Les Classiques

Publié le par Julien Métais

Pour information : dans son ouvrage Pourquoi lire les classiques ?, Italo CALVINO donne des classiques la définition suivante : « Les classiques sont des livres dont on entend toujours dire : Je suis en train de le relire… et jamais : Je suis en train de le lire ». Reprenant à mon tour cette question, je me propose de compléter la liste des définitions que ce terme est susceptible de recevoir. Je tiens néanmoins à préciser que toutes les définitions ici rassemblées trouvent leur résumé dans la formule suivante : un classique est un livre qui enjoint son lecteur de veiller à son côté au renouvellement du monde. Mémoire du monde les classiques sont aussi et surtout puissance de reconfiguration permanente des confins.

J’appelle classique un livre qui n’en finit pas d’épuiser le monde par le jaillissement ininterrompu de ses questions.

Un classique est un livre inassimilable. Plus on s’en nourrit plus il s’oppose à nous dans sa force tranquille et souveraine. C’est le caractère organique de sa forme qui résiste à toute assimilation.

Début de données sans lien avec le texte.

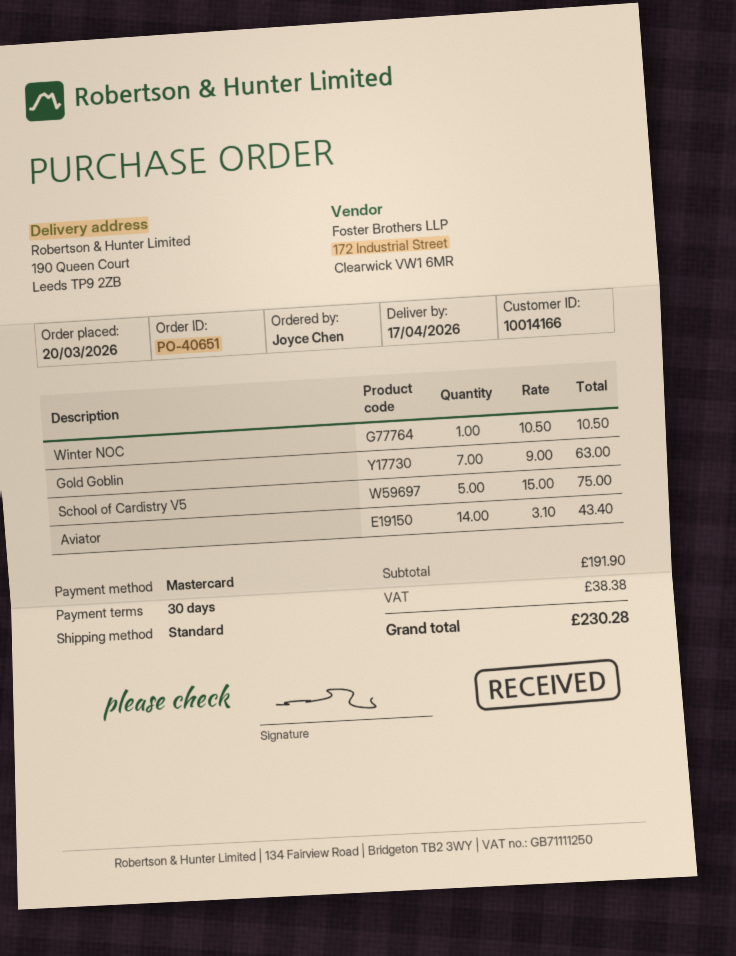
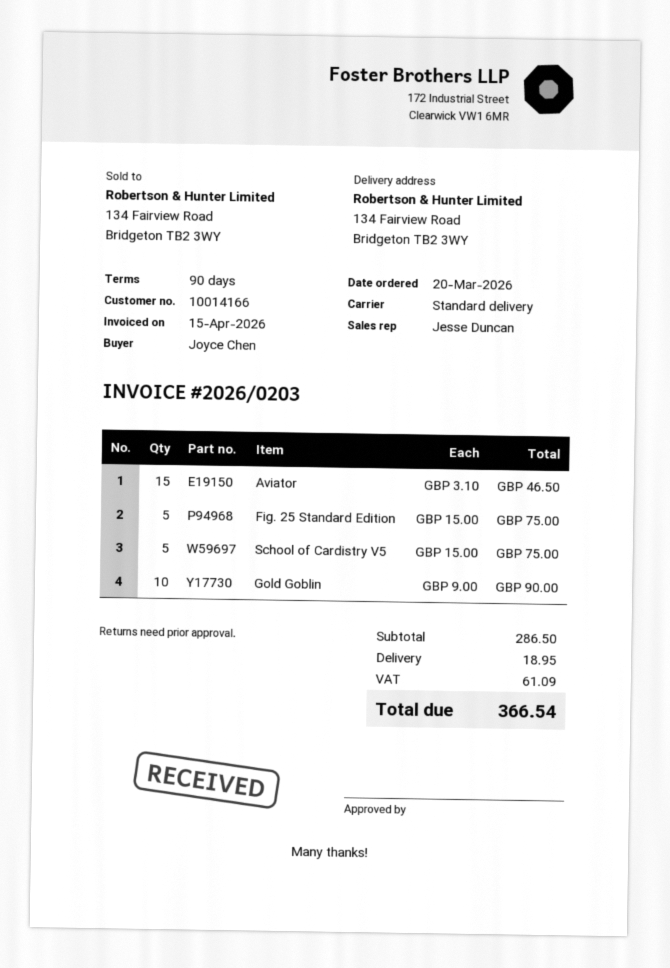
payment terms: 30 days -> 90 days
ship to: 190 Queen Court, Leeds TP9 2ZB -> 134 Fairview Road, Bridgeton TB2 3WY
Winter NOC: 1 x 10.50 = 10.50 -> none
Gold Goblin: 7 x 9.00 = 63.00 -> 10 x 9.00 = 90.00
Aviator: 14 x 3.10 = 43.40 -> 15 x 3.10 = 46.50
Fig. 25 Standard Edition: none -> 5 x 15.00 = 75.00
subtotal: 191.90 -> 286.50
shipping: none -> 18.95
tax: 38.38 -> 61.09
total: 230.28 -> 366.54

Un classique est un livre qui nous enjoint de le faire parler pour nous faire avouer notre impuissance à en pénétrer le secret.

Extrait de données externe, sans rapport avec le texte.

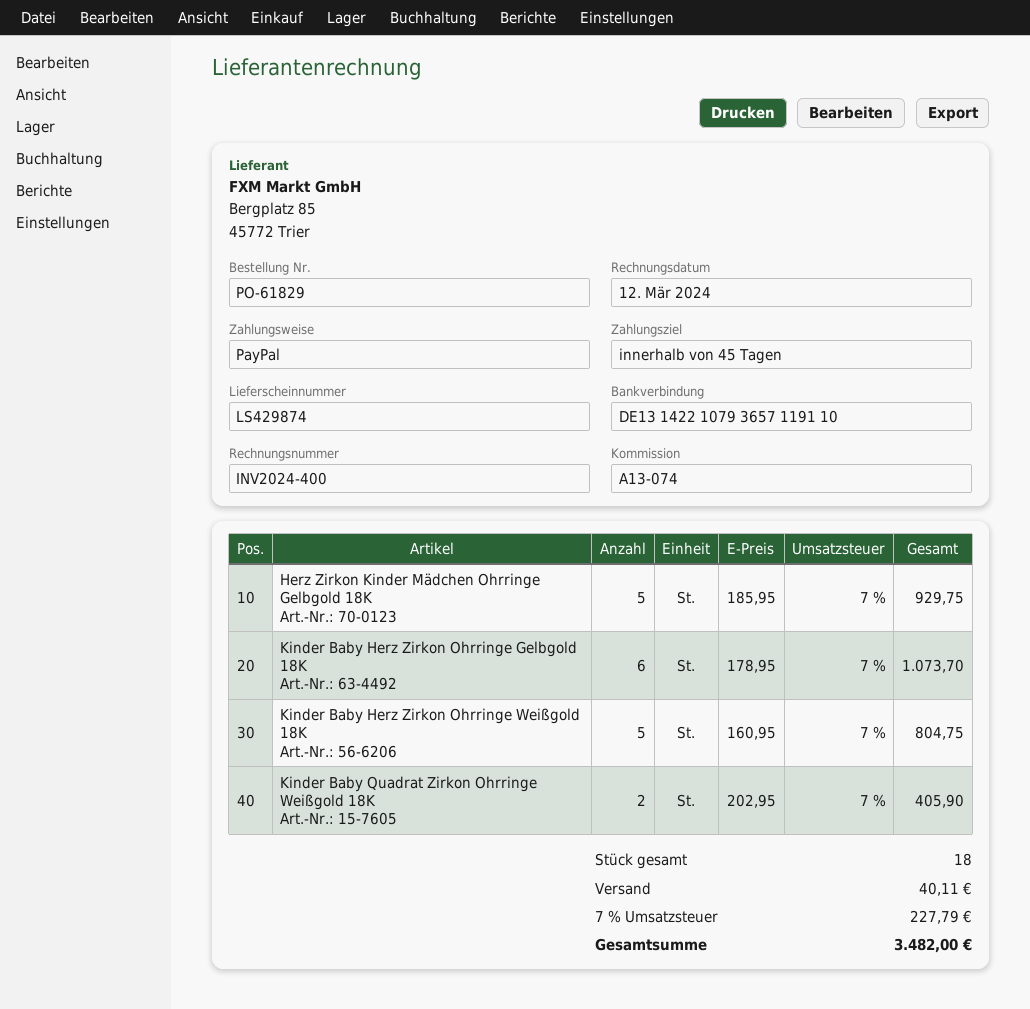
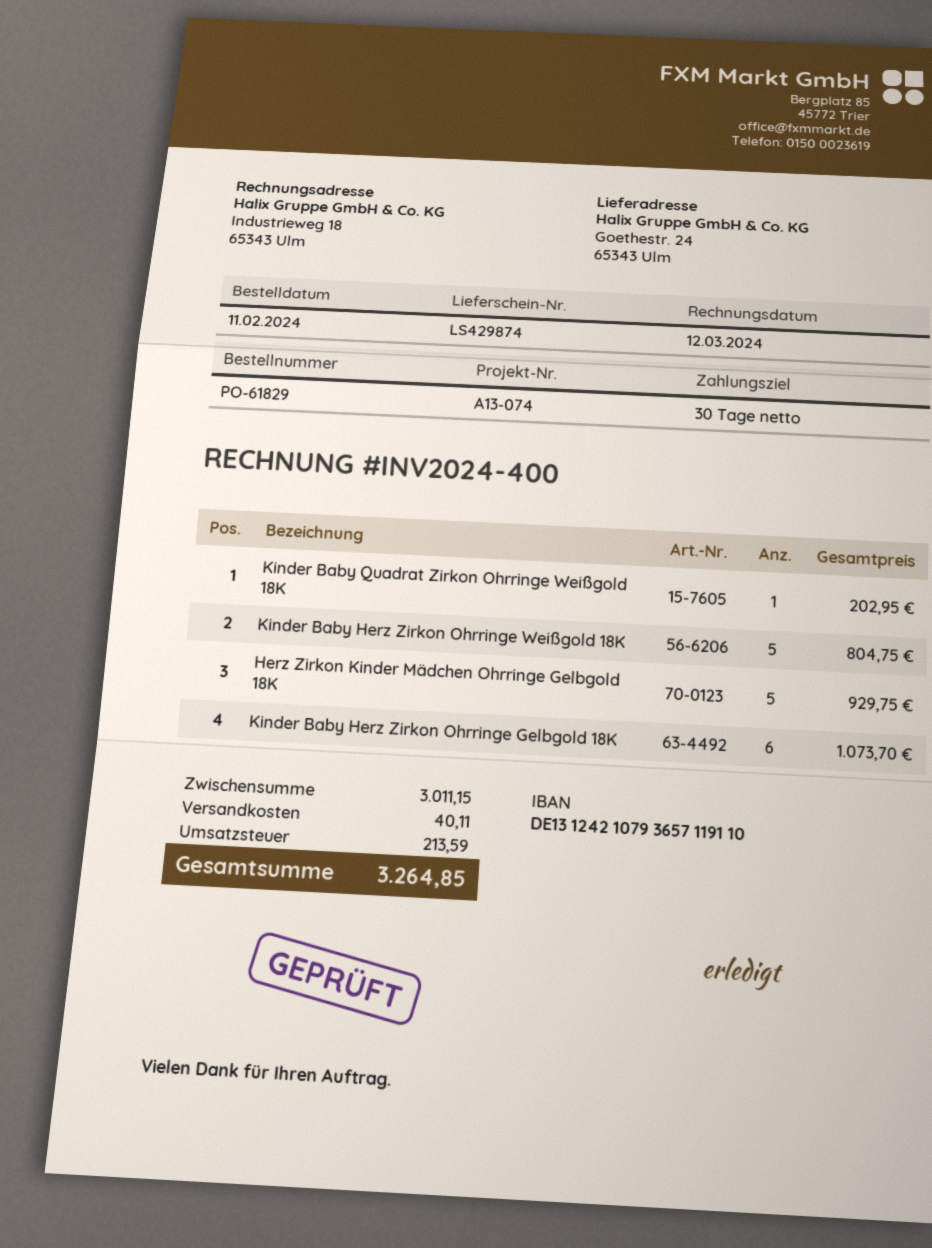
payment terms: 45 days -> 30 days
bank account: DE13142210793657119110 -> DE13124210793657119110
Kinder Baby Quadrat Zirkon Ohrringe Weißgold 18K: 2 for 405.90 -> 1 for 202.95
tax: 227.79 -> 213.59
total: 3482.00 -> 3264.85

Les classiques nous apprennent à jouir de l’aridité du monde sans fausse pudeur.

Un classique est un livre qui ne tolère aucune compromission. Il s’impose, brut et minéral, et la tâche infinie du lecteur est d’œuvrer à son douloureux enfantement.

Un classique est un livre qui refuse de livrer son secret aussi longtemps qu’on ambitionne de le lui faire avouer.

Muet comme une tombe devant le lecteur trop pressé le classique est un livre qui ne s’adresse qu’à ceux qui ont cessé de pactiser avec la peur de mourir.

Un classique est un trésor que chaque nouvelle génération transmet à la génération suivante sans parvenir à en épuiser la richesse. Dans cette transmission réside le trésor tant convoité.

Un classique est un livre qui propose au lecteur attentif la formule de construction du monde qui vient.

Tout classique est un générateur d’univers hanté par la possibilité de son expression.

Un classique est un livre qui interroge le monde sur son aptitude à se perpétuer hors du champ d’influence de l’existence humaine.

Les classiques sont des talismans qu’il faut coudre à sa peau pour les moments de détresse où l’homme s’enfonce sans secours dans le marécage de l’oubli.

Les classiques sont les derniers refuges où l’homme, soumis à la lente érosion des valeurs, vient puiser la force et le courage d’affronter lucidement l’agonie de son époque.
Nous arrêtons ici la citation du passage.